Officials with the Cherokee County Public Health Department have reported 10 deaths, as of 5 p.m., Monday, Aug. 31, in relation to the virus – case numbers of which continue to rise across the county.

“At the Health Department, we know that citizens of Cherokee County take their health seriously,” CCPHD officials stated on the department’s Facebook page. “As such, we are pleading with everyone to remain diligent in your fight against COVID-19.

“In the past several weeks, Cherokee County has experienced a tremendous surge in new cases of this deadly virus. Therefore, we are asking the public to take this threat seriously. Continue to practice good hand hygiene, observe social distancing protocols and wear a facial covering when visiting public places. Studies have shown that the use of facial coverings greatly reduces the spread of the virus and can significantly reduce the instance of community spread.

“Hang in there. We’re in this together!”

Number of total active cases as of Monday, Aug. 31, was 196. Total cases reported in Cherokee County since March is 1,424 – 1,216 of which recovered.

To date, Jacksonville has suffered the bulk of the county’s cases and deaths, with 663 total cases since the pandemic began in March and five deaths. Rusk is second in cases with 218 total cases since March and three deaths. Wells reported the first death and currently has 14 total cases. Bullard also reported one recent death and 65 total cases.

Maydelle -- the last city in the county to report a case -- didn’t report any cases until Aug. 3 and has held steady at only one reported case since the virus hit Cherokee County.

“We’re not an incorporated town so a lot of our physical addresses are listed as Rusk and Jacksonville addresses, so that count may not be entirely accurate,” Maydelle Volunteer Department Chief Jody Gray explained. “That being said, we’re still very blessed and lucky to have a very conscientious community who are doing their part with social distancing and other precautionary measures.”

In a related matter, CCPHD Infectious Disease Branch Manager

Jason Cavazos, RN reported the CCPHD is currently suspending all sexually transmitted infections testing due to a shortage of an ingredient used in some STI tests.

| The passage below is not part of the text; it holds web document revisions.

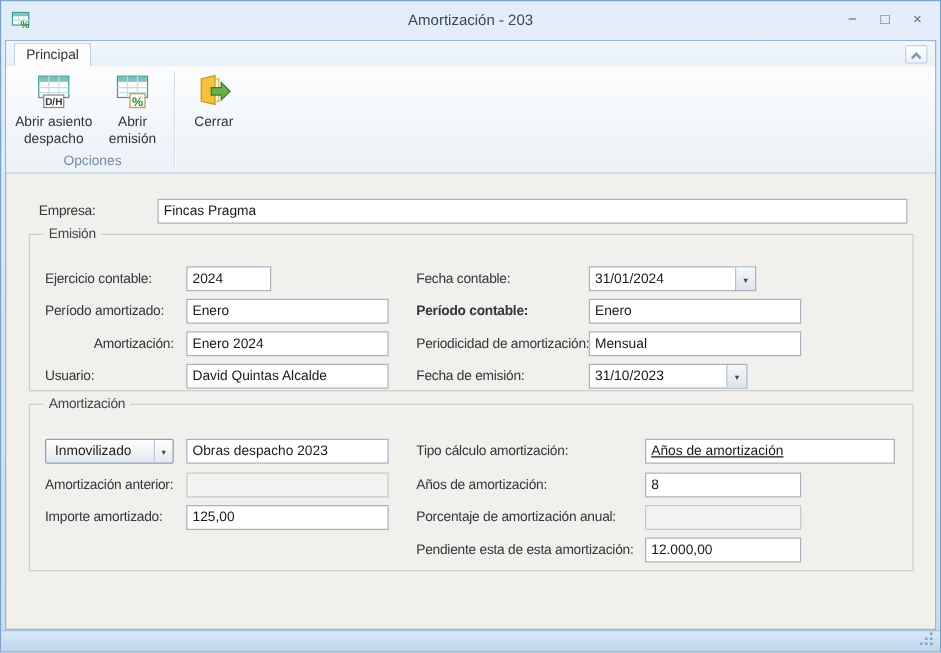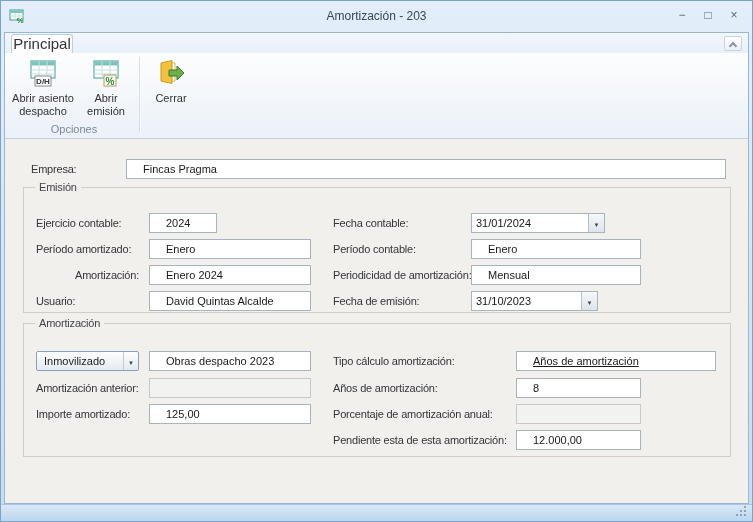"Principal" .tab { font-size: 15px -> 11px }
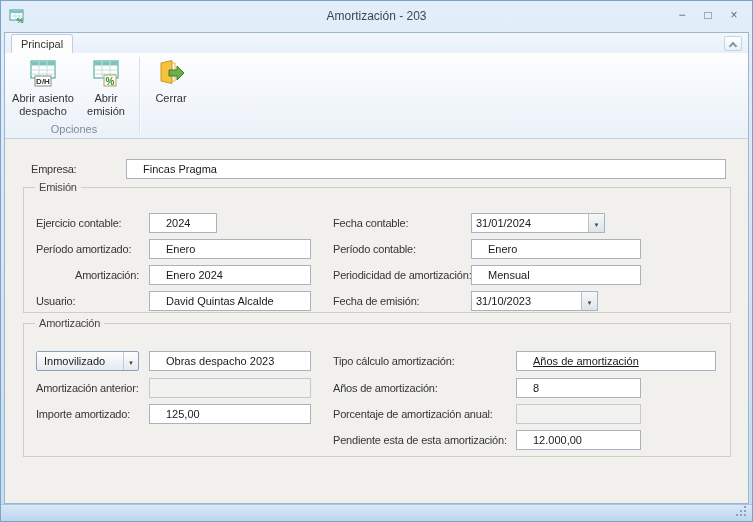"Fincas Pragma" .field { padding: 0 16px -> 0 4px }
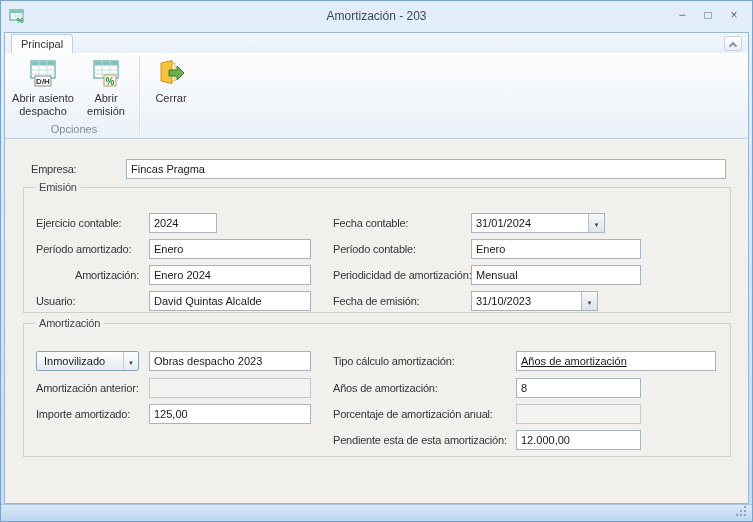"Período contable:" span.lbl { font-weight: none -> bold }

“The same facility that makes the reagent for gonorrhea and chlamydia testing also is the primary supplier for the various labs for the reagent for COVID-19 testing,” Cavazos posted on the CCPHD’s Facebook page. “Their resources are being used primarily in that area, rather than STI testing.

“So these tests are suspended until additional reagent is made available, an alternate laboratory is obtained, or an alternative means of diagnosis is made available to us.

“This does not mean 1) you can blame the fact you caught gonorrhea because of COVID-19; 2) you are immune from STIs because of COVID-19; 3) everyone will take steps to ensure they do not catch STIs because of their concern for COVID-19.

“You are the only person who can ensure that you are safe. Do not put your health at risk based on someone else’s habits.

“Protect yourself! We will update as soon as our situation changes and testing options become available.”